» **Material for the task**:
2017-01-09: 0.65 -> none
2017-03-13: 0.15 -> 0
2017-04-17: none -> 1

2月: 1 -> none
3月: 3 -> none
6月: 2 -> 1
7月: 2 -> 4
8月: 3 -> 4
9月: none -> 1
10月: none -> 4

...

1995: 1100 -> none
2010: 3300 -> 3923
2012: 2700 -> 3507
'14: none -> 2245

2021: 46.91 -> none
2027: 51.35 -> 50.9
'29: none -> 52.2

==

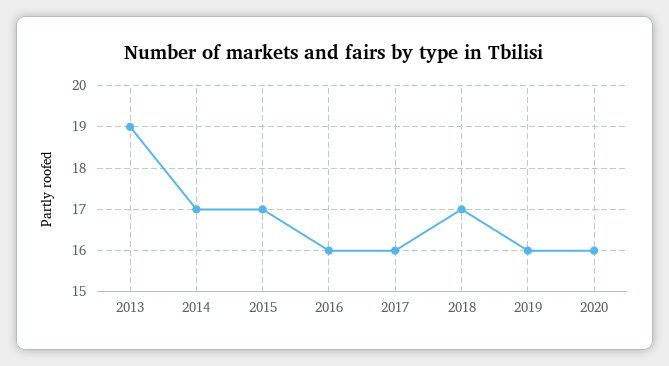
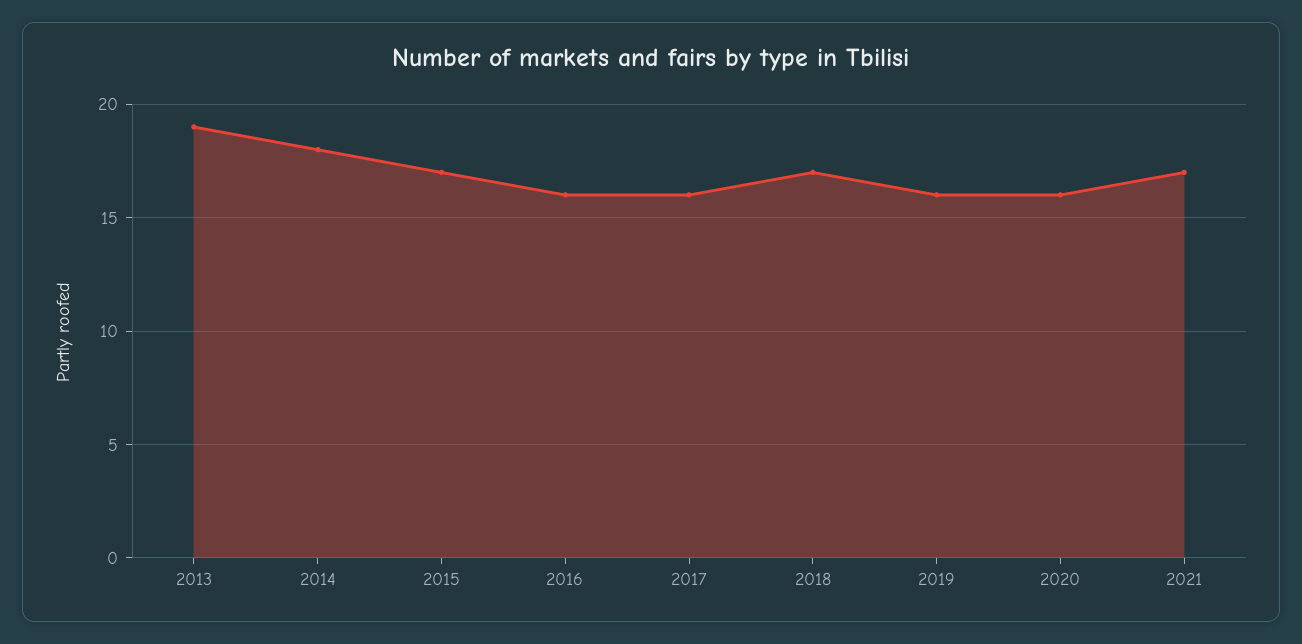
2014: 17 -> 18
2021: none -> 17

» **Instructions to follow**: Please, from the material above, copy only the lines from the line with "2月: 1 -> none" up to and including the line with "10月: none -> 4", exactly as written.

» **Solution for this problem**:
2月: 1 -> none
3月: 3 -> none
6月: 2 -> 1
7月: 2 -> 4
8月: 3 -> 4
9月: none -> 1
10月: none -> 4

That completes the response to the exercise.